The clamp means 30 is attached and fixed to the bracket 46. Initially, in order to dispose the optical fiber 24 on the V-groove unit, the clamping means 30 is a mechanism that can be detached from the V-groove unit and lifted, as described above. In the case of FIGS. 1 and 2, the clamp 32 of the clamp means 30 is made of a hard material or an elastic body, and its cross section in the optical fiber direction is wedge-shaped, circular, etc., and does not necessarily have a flat bottom as shown in the drawing. However, the bottom surface when viewed from the end face direction of the optical fiber is preferably a flat bottom (horizontal). When the movable table 42 moves forward in the z direction ((b) in the figure), the optical fiber tape 20, the V groove unit 10 and the clamp means 30 translate in parallel, and at the same time move forward in the z direction by the same amount.

[3] Individually aligned V-groove: A model is shown in FIG. One slope 140 of the V groove 14 is fixed, while the other slope 142 is movable. The inclined surface 142 is formed on the upper surface of the movable plate 144. Movable plate 1
When each 44 moves up and down individually (the driving means is not shown),
The optical fibers 24 are individually displaced. Utilizing this, the optical fibers 24 are individually aligned.

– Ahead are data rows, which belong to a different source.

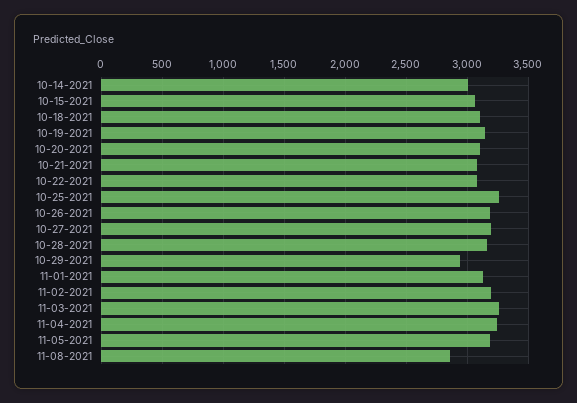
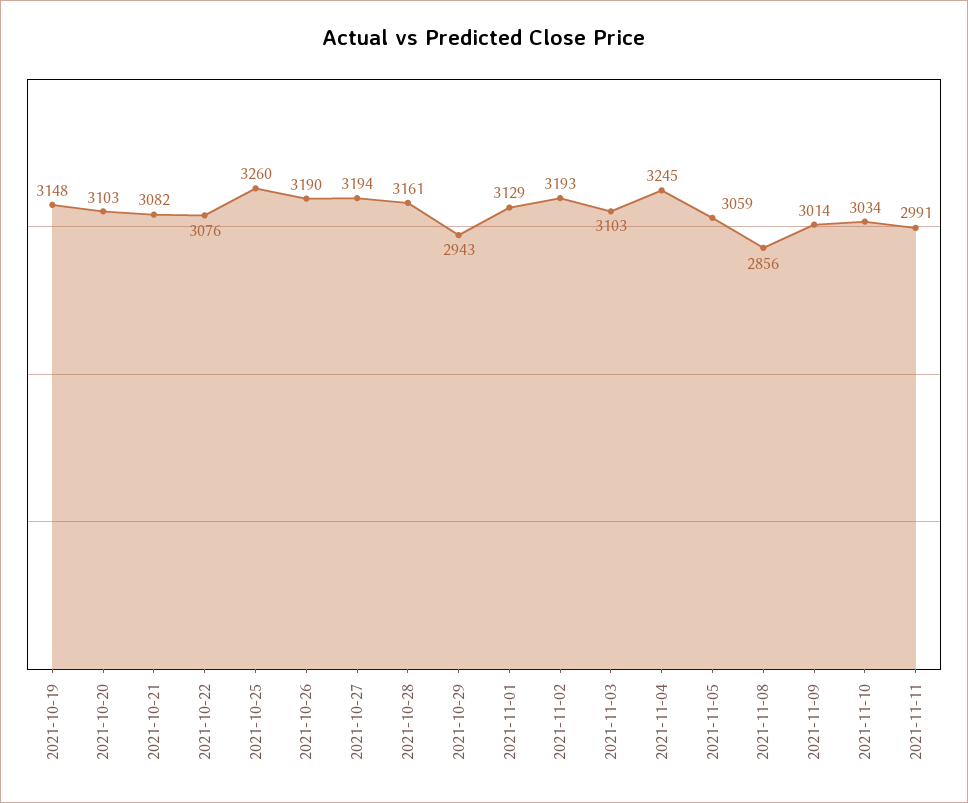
10-14-2021: 3000 -> none
10-15-2021: 3050 -> none
10-18-2021: 3100 -> none
11-03-2021: 3250 -> 3103
11-05-2021: 3200 -> 3059
2021-11-09: none -> 3014
2021-11-10: none -> 3034
2021-11-11: none -> 2991

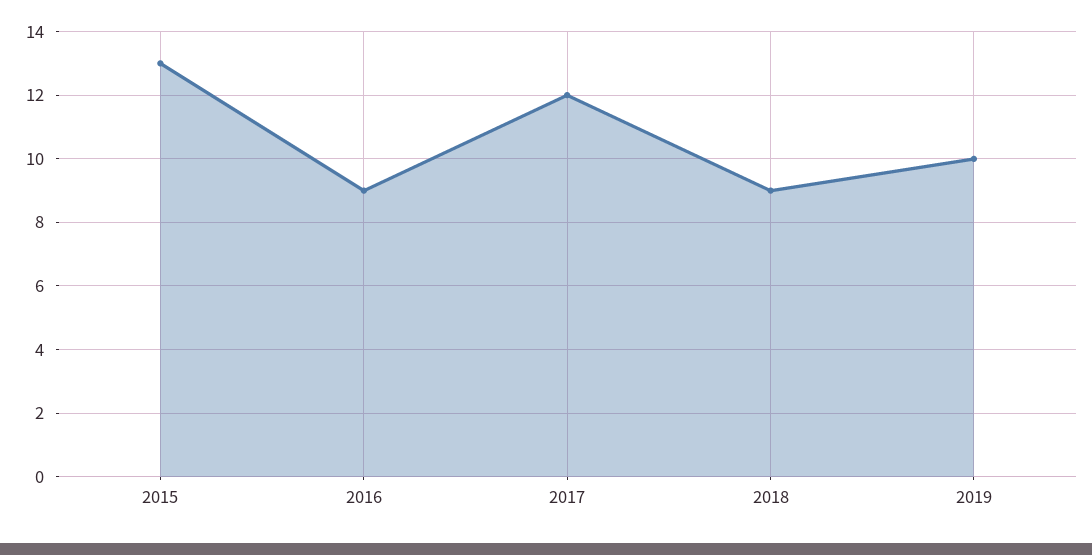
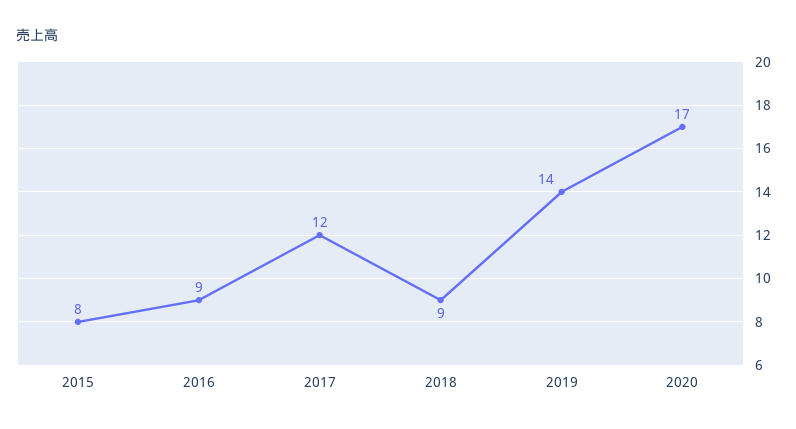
2015: 13 -> 8
2019: 10 -> 14
2020: none -> 17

As a result of aligning the optical fibers 24 individually, the height of the optical fibers 24 may differ. If the lower part 320 of the clamp 32 is made of elastically deformable sponge, rubber or the like, all the optical fibers 24 can be reliably clamped even if the heights of the optical fibers 24 are different.

However, the clamped portion is only the area on the V groove, and the portion protruding from the V groove is free from restriction. After the individual alignment is completed, the height and the position of the tip of the optical fiber in the portion protruding from the V groove are different depending on the height of the V groove. When the fusion splicing is started and the optical fiber 24 is pushed toward the discharge area, the positional distance between the optical fibers tends to be wider than the initial position at the time of completion of the alignment, and the eccentricity of the optical fiber 24, It is further promoted by the degree of. The same applies to the fixed V-groove method to some extent.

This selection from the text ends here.